C’est le troisième cancer le plus fréquent chez la femme en France. Le cancer du poumon est responsable d’environ 10.000 décès chez les femmes chaque année. Dans la revue Annals of Oncology, des chercheurs annoncent que le taux de mortalité féminin de ce cancer devrait diminuer en Europe, sauf en Espagne.
Une stabilisation du taux de mortalité du cancer du poumon en Europe
"Après avoir augmenté pendant plus de 25 ans, les taux de mortalité par cancer du poumon se stabilisent enfin chez les femmes dans les pays de l'Union européenne, à l'exception de l'Espagne, selon les prévisions des taux de mortalité dus à cette maladie pour 2026", annoncent-ils. Leurs travaux, parus lundi 19 janvier, reposent sur l’analyse des taux de mortalité par cancer dans les 27 États membres de l'UE et au Royaume-Uni. Ils se sont notamment intéressés aux cancers de l'estomac, des intestins, du pancréas, des poumons, du sein, de l’utérus, des ovaires ou encore de la vessie chez les hommes et les femmes. Les données rassemblées couvraient une période allant de 1970 à nos jours.
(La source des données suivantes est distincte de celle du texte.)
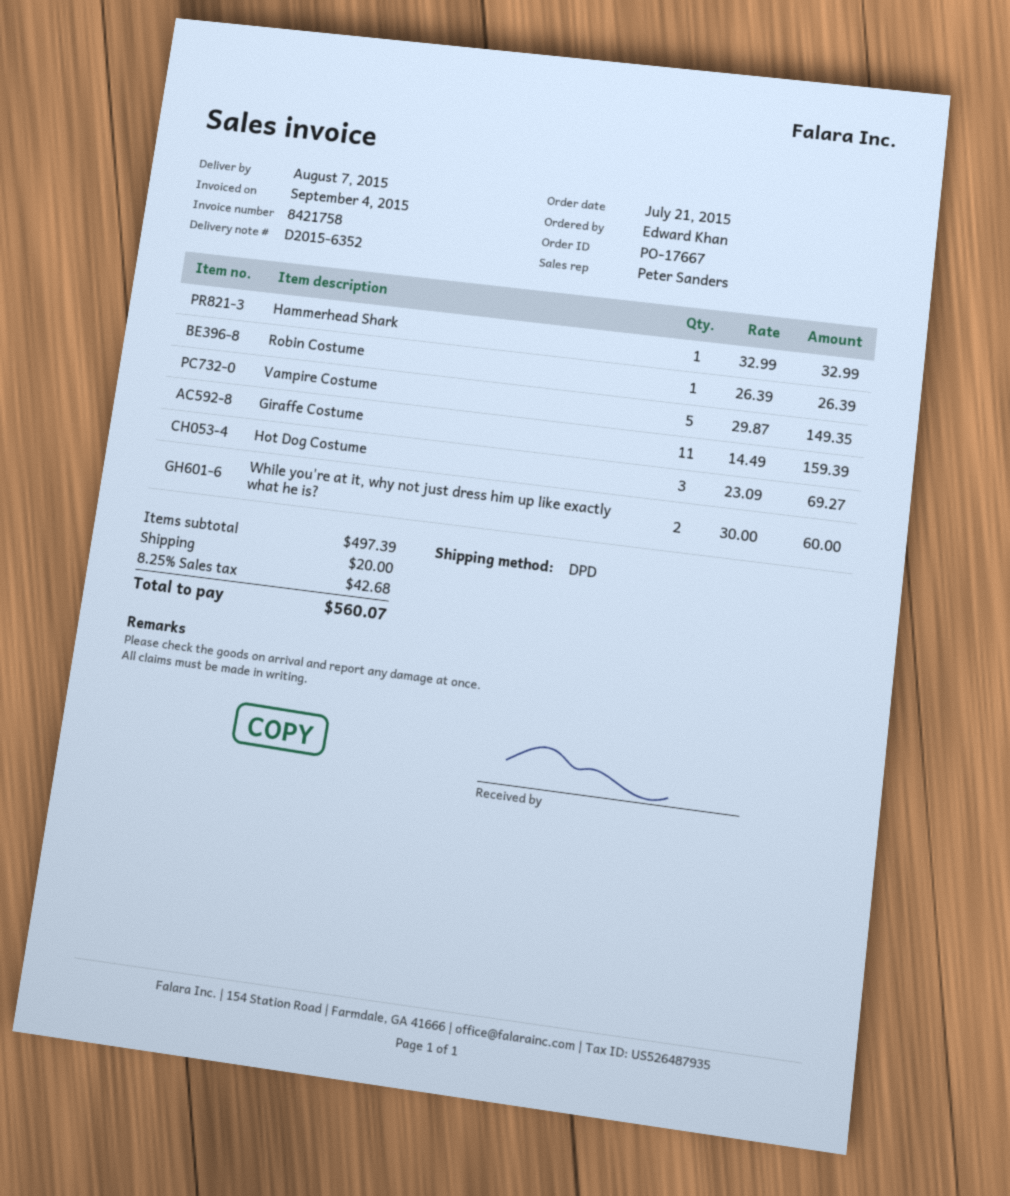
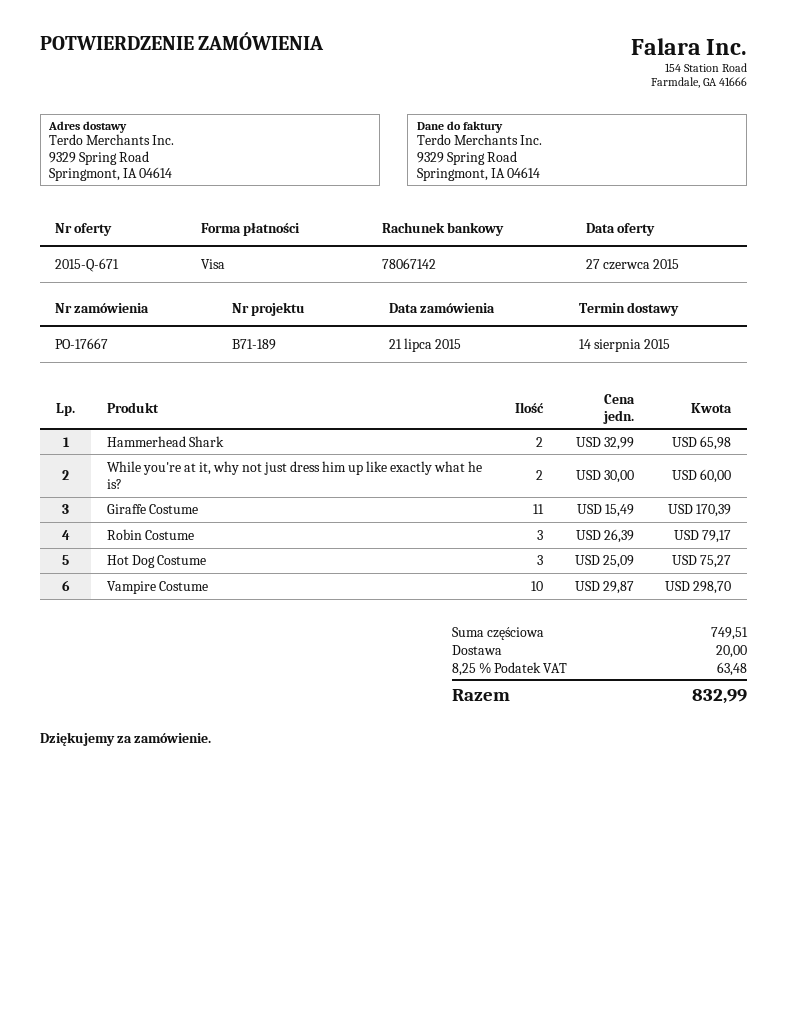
delivery date: 2015-08-07 -> 2015-08-14
Hammerhead Shark: 1 x 32.99 = 32.99 -> 2 x 32.99 = 65.98
Robin Costume: 1 x 26.39 = 26.39 -> 3 x 26.39 = 79.17
Vampire Costume: 5 x 29.87 = 149.35 -> 10 x 29.87 = 298.70
Giraffe Costume: 11 x 14.49 = 159.39 -> 11 x 15.49 = 170.39
Hot Dog Costume: 3 x 23.09 = 69.27 -> 3 x 25.09 = 75.27
subtotal: 497.39 -> 749.51
tax: 8.25% = 42.68 -> 8.25% = 63.48
total: 560.07 -> 832.99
Cela leur a permis de réaliser des estimations des taux de mortalité pour 2026.
En Espagne, une hausse de la mortalité liée au cancer du poumon chez les femmes
D’après leurs conclusions, les taux de mortalité dus au cancer du poumon chez les femmes de l'UE se stabiliseront à environ 12,5 décès pour 100.000 femmes en 2026. "Cela représente une baisse d'un peu plus de 5 % depuis 2020-2022, préviennent-ils. La seule exception est l’Espagne, où le taux de mortalité féminine par cancer du poumon continuera d’augmenter de 2,4 % en 2026, avec environ 10 décès pour 100.000 femmes." Au Royaume-Uni, le taux de mortalité par cancer du poumon chez les femmes devrait diminuer de 13,4 % par rapport à 2020-2022, avec 14.85 décès pour 100 000 femmes. "Cependant, ces améliorations ne seront constatées que chez les femmes âgées de 64 ans ou moins, indiquent-ils. Les taux de mortalité par cancer du poumon continueront d’augmenter chez les femmes âgées."
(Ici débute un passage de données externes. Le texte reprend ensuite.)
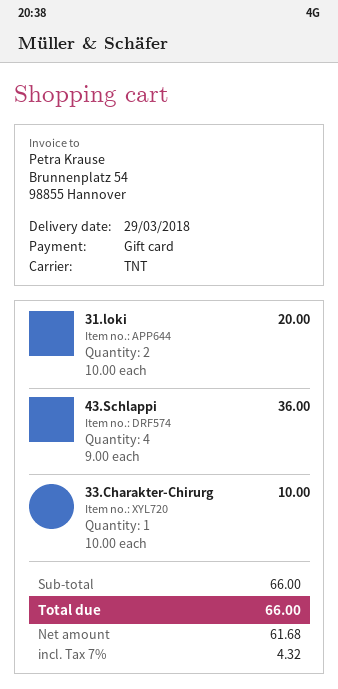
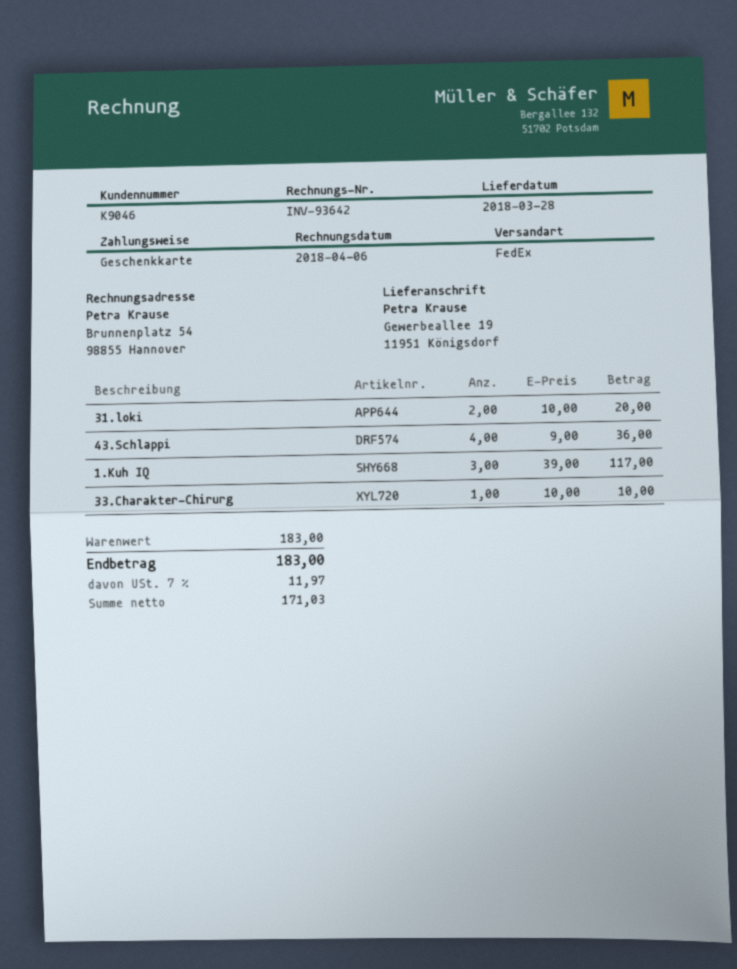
delivery date: 2018-03-29 -> 2018-03-28
shipping method: TNT -> FedEx
1.Kuh IQ: none -> 3 x 39.00 = 117.00
subtotal: 66.00 -> 183.00
net: 61.68 -> 171.03
tax: 7% = 4.32 -> 7% = 11.97
total: 66.00 -> 183.00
Mortalité du cancer du poumon : des taux plus élevés chez les hommes
Chez les hommes, les scientifiques estiment que le nombre de décès liés au cancer du poumon sera deux fois plus élevé en 2026. "La raison de cette tendance est que, partout dans le monde, les hommes ont commencé à fumer plus tôt que les femmes", précisent les auteurs de l’étude. Carlo La Vecchia, le directeur de cette recherche, souligne que ces résultats montrent l’impact global du tabagisme sur la mortalité par cancer. "La lutte antitabac reste la pierre angulaire de la prévention du cancer du poumon et joue également un rôle dans la prévention d’autres cancers, comme le cancer du pancréas, rappelle-t-il. Les politiques visant à limiter l'usage du tabac ont permis d'éviter des millions des décès liés au tabagisme, mais son application reste inégale à travers l’Europe."